The cartel that owns the “fiat currency” also owns CME. So basically by owning the Federal Reserve, these cartels virtually have unlimited supply of “fiat money” at their disposal. Rockefeller is also known to be a shareholder of Chicago Mercantile Exchange (CME) and at the same time also have a very large short position in gold futures, up to the tune of a few hundred billion dollars. So, there is a natural tendency for him to suppress the price of gold by using CME to hike the trading margins in gold.

Secondly, if the margin hikes by CME doesn’t work, the Federal Reserve through Bernanke will not hesitate to invoke a Paul Volcker 1981’s “shock and awe’. In 1981, the then Chairman of the Federal Reserve, Paul Volcker in his bid to end the effects of ravaging inflation (13.5% in 1981) from commodities and gold, raised the interest rate to 21.5% in 1981. At the same time foreign dollar holders are also dumping the dollar in protest over the foreign policies of the Carter administration.

As a result of the interest hike, it has officially ended the bull market for gold from the 1970s to 1981. Gold price went into a downward spiral for the next 20 years. The tripling of the interest rate, at the same time also forces global interest rates to go through the roof and triggering a global recession. By 1982, the dollar’s status as the world reserve currency was restored.

Finally, during the last Great Depression in the 1930s, there were bank runs and shutdowns. Also, following England’s 1931 decision to remove the pound sterling from the gold standard, foreigners are turning to the US for gold. At that time, the Federal Reserve Note is 40% back by gold. The authorities know that that if everyone starts converting their dollar holding to gold then in no time there will be no gold left to back the currency.
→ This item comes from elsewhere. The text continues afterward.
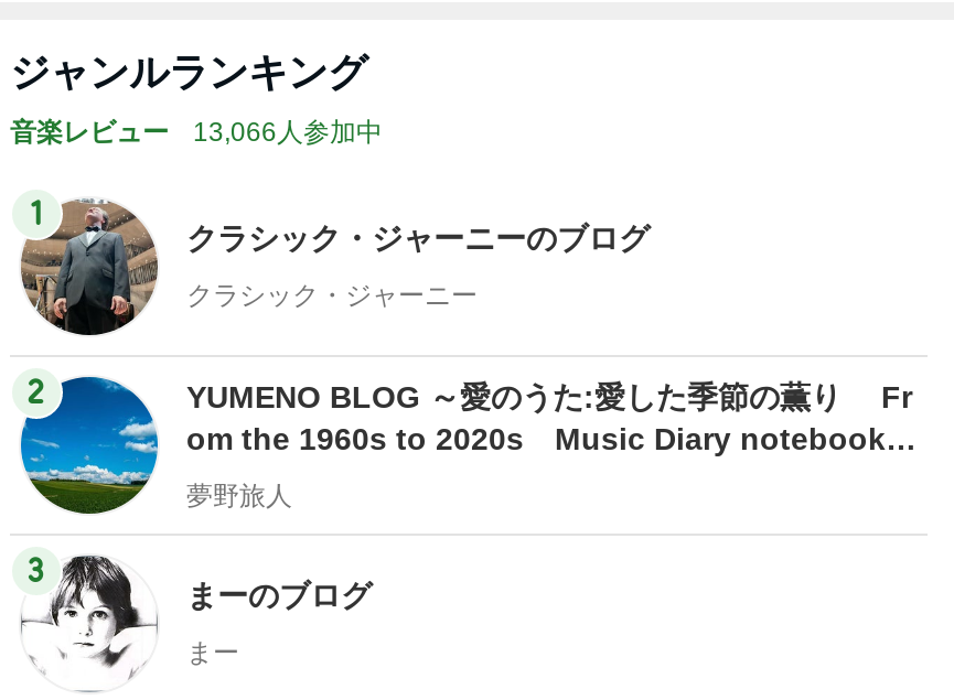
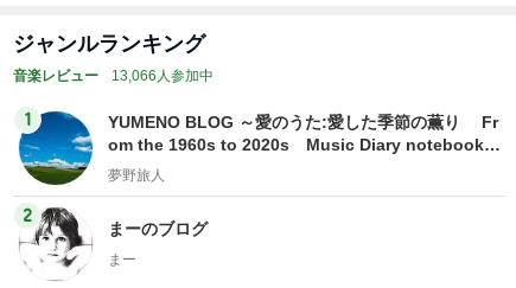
[19,201,650,407] [image] | クラシック・ジャーニーのブログ | クラシック・ジャーニー | 2 -> none
[26,555,46,586] 3 -> [22,207,33,224] 2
Hence, the money supply will collapse completely.

Something drastic needed to be done, to halt the alarming trend, on 5th April 1933, President Roosevelt confiscate the gold of Americans by changing the FRN, from a promise to pay in gold into legal tender itself, back by the full faith and credit of the United States. He debased the US dollar by 40% overnight, by raising the price of gold from $20.67 per troy ounce to $35.00 per troy ounce.

However, nobody can take advantage of this offer because people are not allowed to exchange their gold until 31stDecember 1974, where Americans can then buy, sell and hold gold. It is like having a counter in the KLSE suspended for the next 40 years and by the time it reopens in 2051, I don’t think many of us will be around.

Desperate time requires desperate measure and we will not be surprise if the Obama administration will again confiscate gold. As you can see the odds of winning in this game in the long run is biased towards the cartels. As long as those in charge are pro “fiat currency”, then gold price will always be suppressed and they can resort to any measures that they deemed right, even by using arm twisting tactics.

Nobel laureate Nouriel Roubini, after several false call for a market top when the price of gold touched US 830 and US 1300 twittered the following message, with emphasis added.

“SPAM (American pork luncheon meat) is a better hedge against inflation than gold : you can eat it and it can lasts 1000 years. Gold is as Keynes aptly said, a barbarous relic.”

Anyway for the sake of discussion,, as we know the price of gold futures precedes spot gold price. When everyone starts to scramble for physical gold, naturally all those who are holding paper gold futures will start dumping, when they realize there will be no physical gold for delivery. This will lead to a collapse in the price of gold futures. Since spot gold price follows the price of gold futures, what will it be of spot gold prices? Can anyone enlighten me on this, please?